* [PROBLEM TO SOLVE] Lines from the line with "font-style: none ->" to the line with "(cm) CHEST /" in the entries below, and only those, must be output exactly, with both ends included.

* [EXTRACTED INFORMATION]

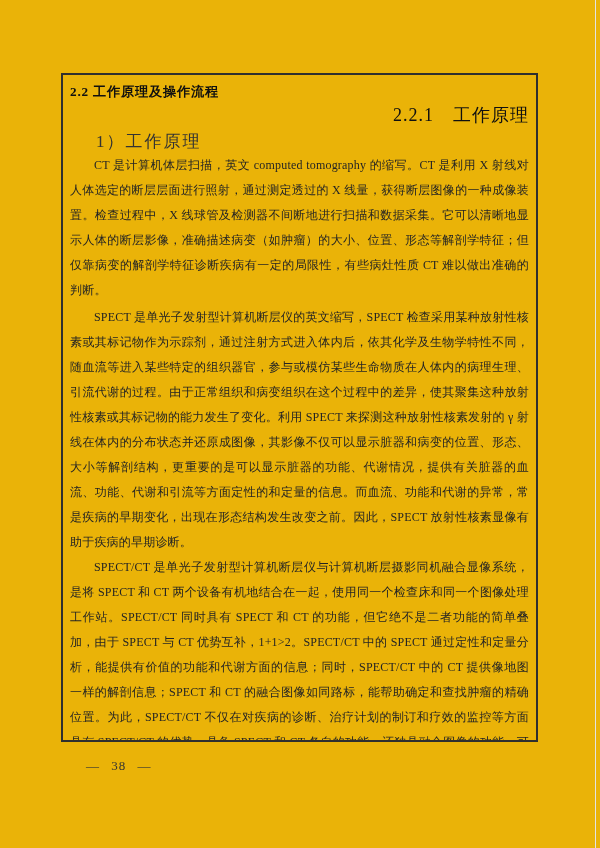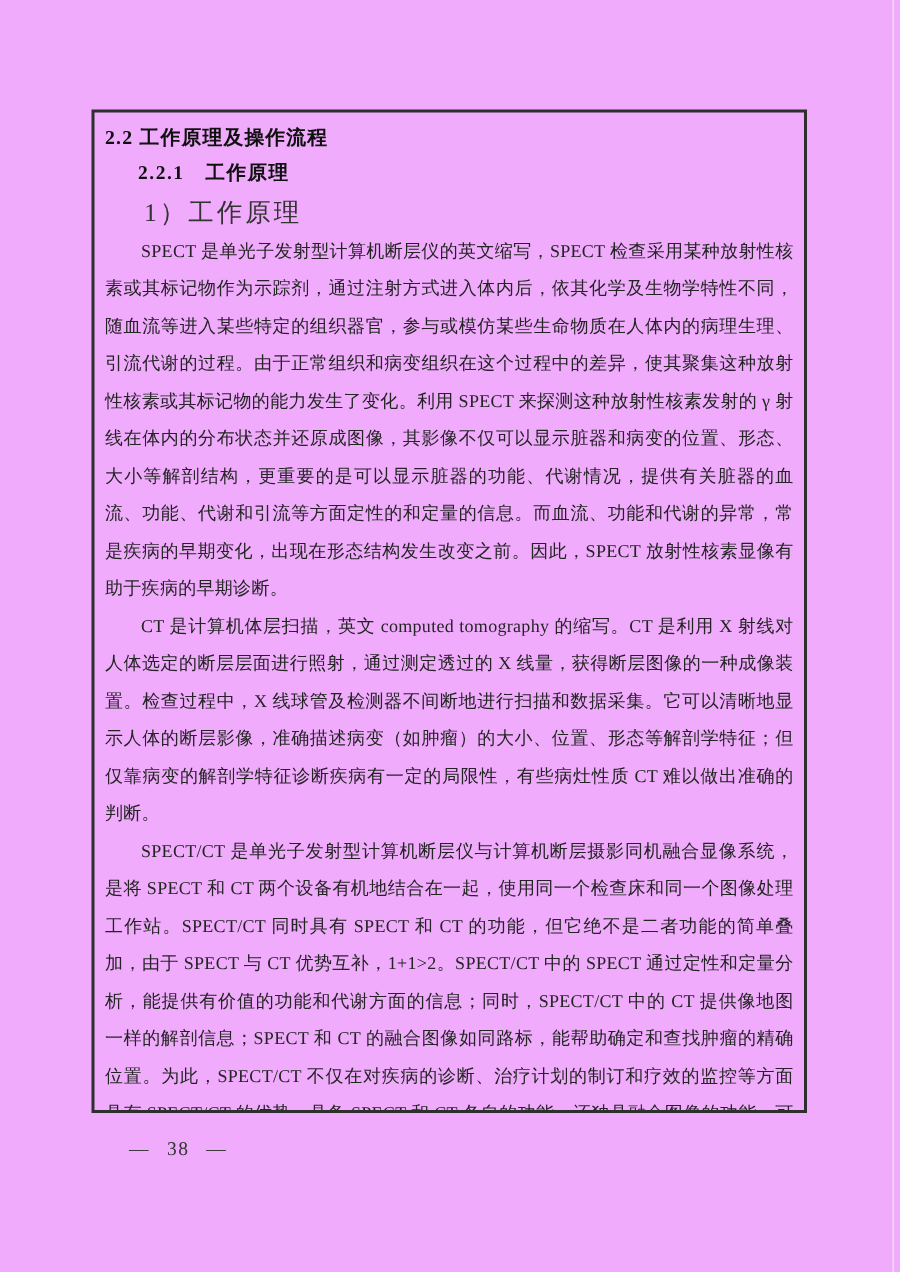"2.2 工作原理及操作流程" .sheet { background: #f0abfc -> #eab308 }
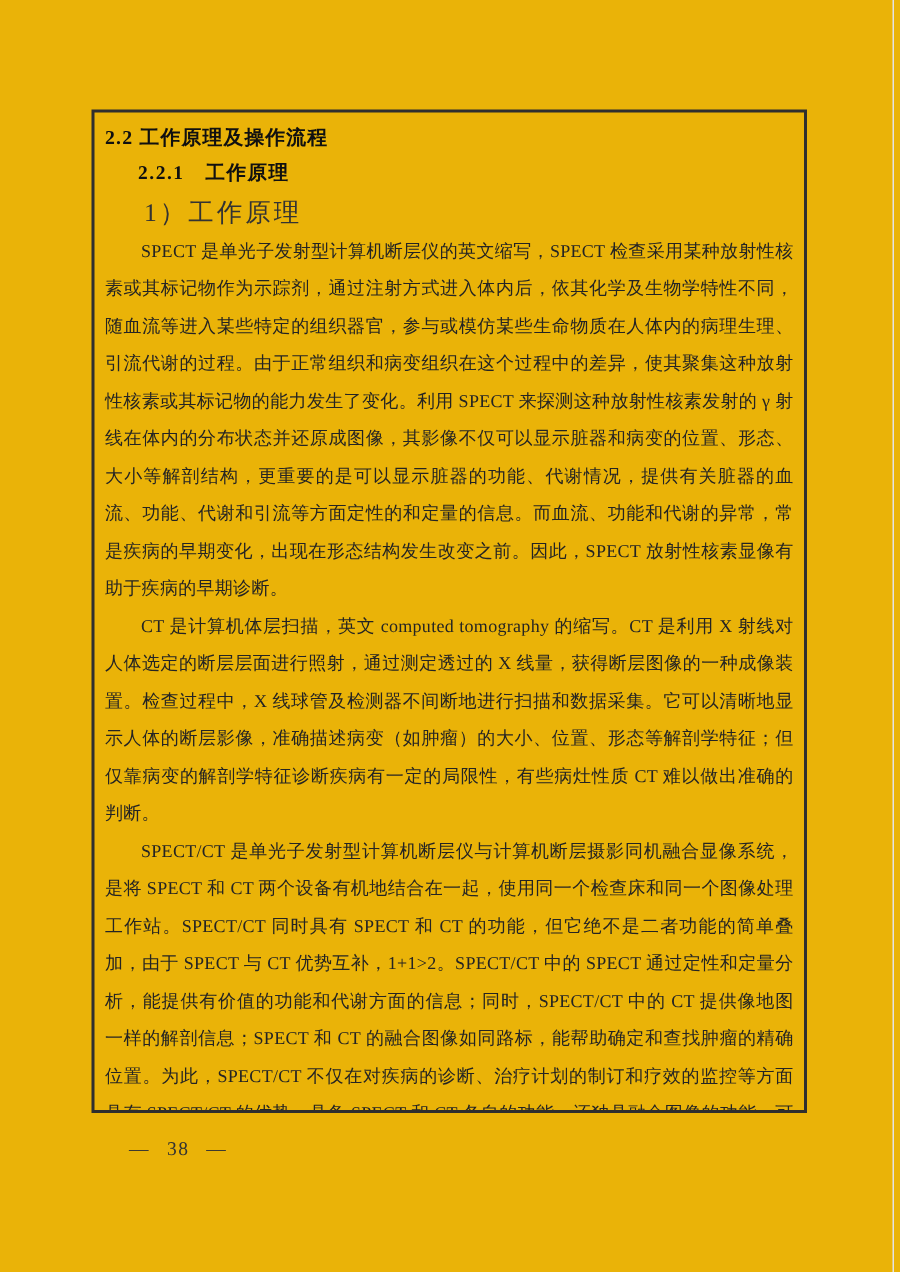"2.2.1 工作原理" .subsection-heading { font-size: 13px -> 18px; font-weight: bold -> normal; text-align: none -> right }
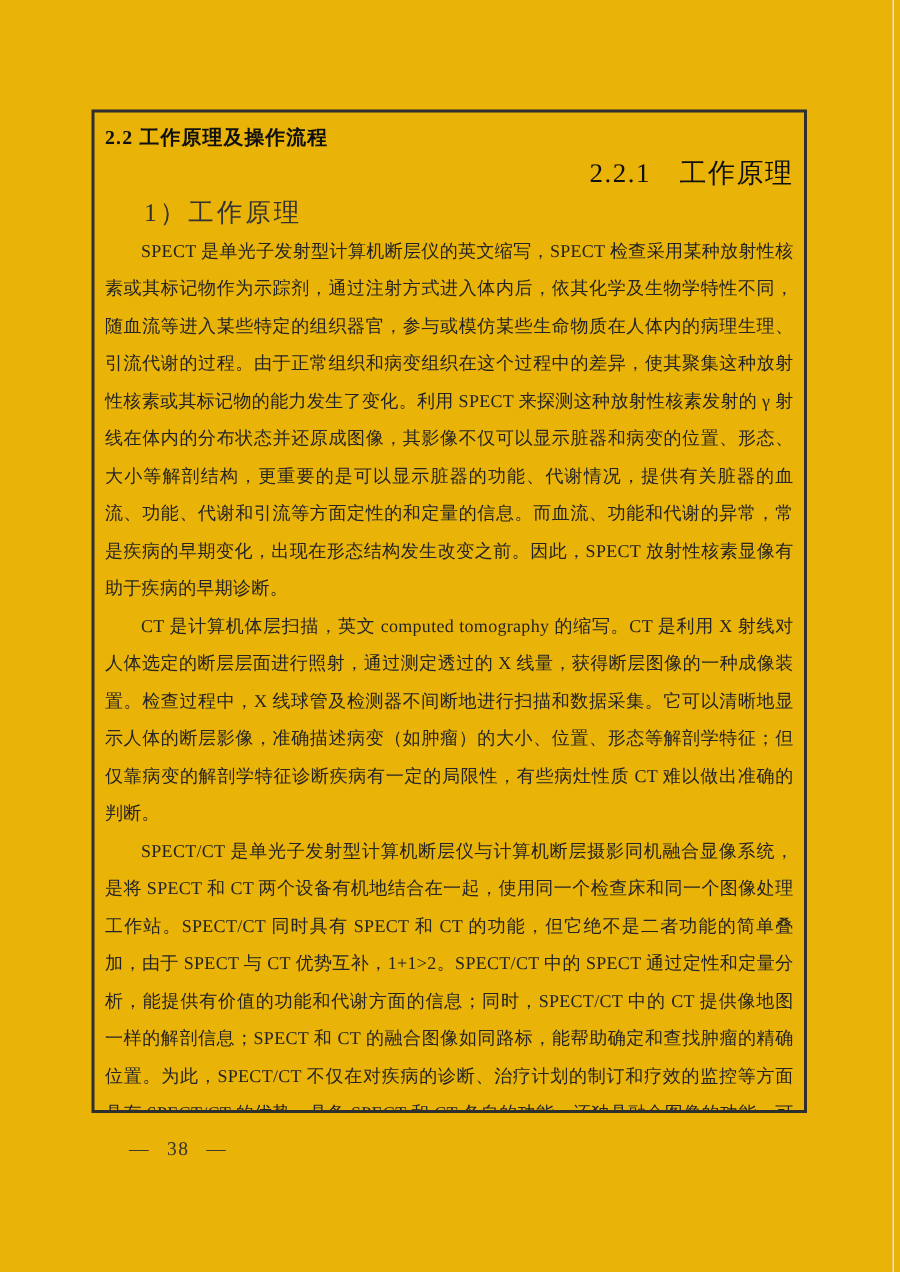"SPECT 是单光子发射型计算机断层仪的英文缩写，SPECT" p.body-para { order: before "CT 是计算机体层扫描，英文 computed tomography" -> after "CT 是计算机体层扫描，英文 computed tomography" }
* * *
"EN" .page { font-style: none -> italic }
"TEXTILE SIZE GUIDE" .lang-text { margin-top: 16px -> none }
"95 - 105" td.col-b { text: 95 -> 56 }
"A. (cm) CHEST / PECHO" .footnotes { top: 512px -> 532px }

* [WRITTEN ANSWER]
"EN" .page { font-style: none -> italic }
"TEXTILE SIZE GUIDE" .lang-text { margin-top: 16px -> none }
"95 - 105" td.col-b { text: 95 -> 56 }
"A. (cm) CHEST / PECHO" .footnotes { top: 512px -> 532px }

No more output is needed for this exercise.